◆ Work to complete: Scan the lines below and report each one containing "none" by copying it.

◆ Exercise data:
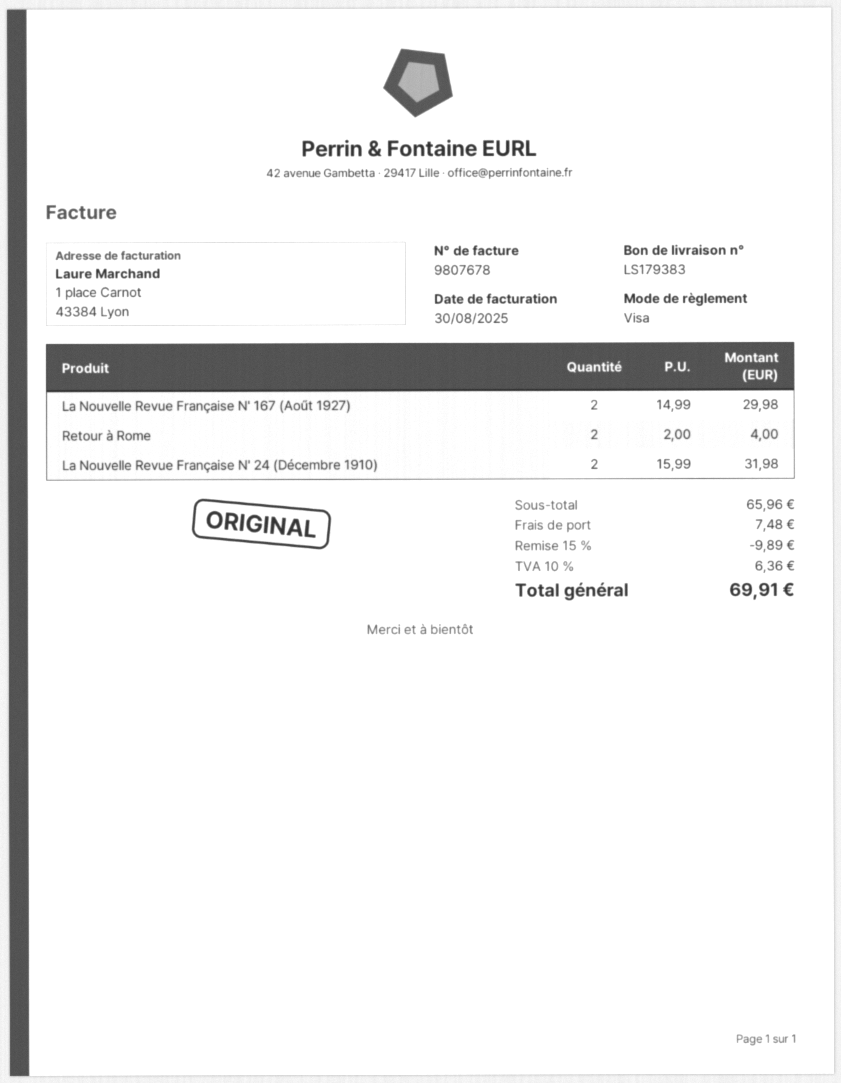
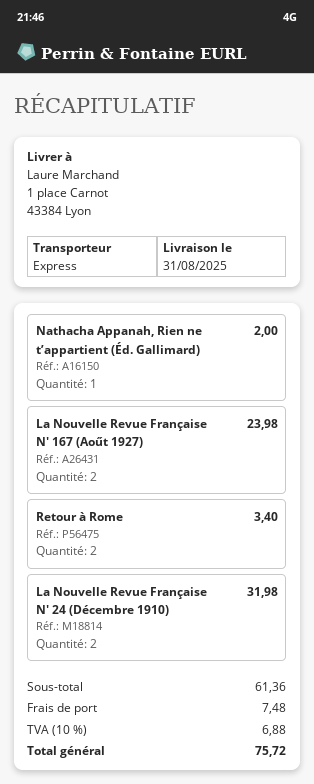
La Nouvelle Revue Française N' 167 (Aoűt 1927): 2 for 29.98 -> 2 for 23.98
Retour à Rome: 2 for 4.00 -> 2 for 3.40
Nathacha Appanah, Rien ne t’appartient (Éd. Gallimard): none -> 1 for 2.00
subtotal: 65.96 -> 61.36
discount: 15% = 9.89 -> none
tax: 10% = 6.36 -> 10% = 6.88
total: 69.91 -> 75.72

◆ Output below:
Nathacha Appanah, Rien ne t’appartient (Éd. Gallimard): none -> 1 for 2.00
discount: 15% = 9.89 -> none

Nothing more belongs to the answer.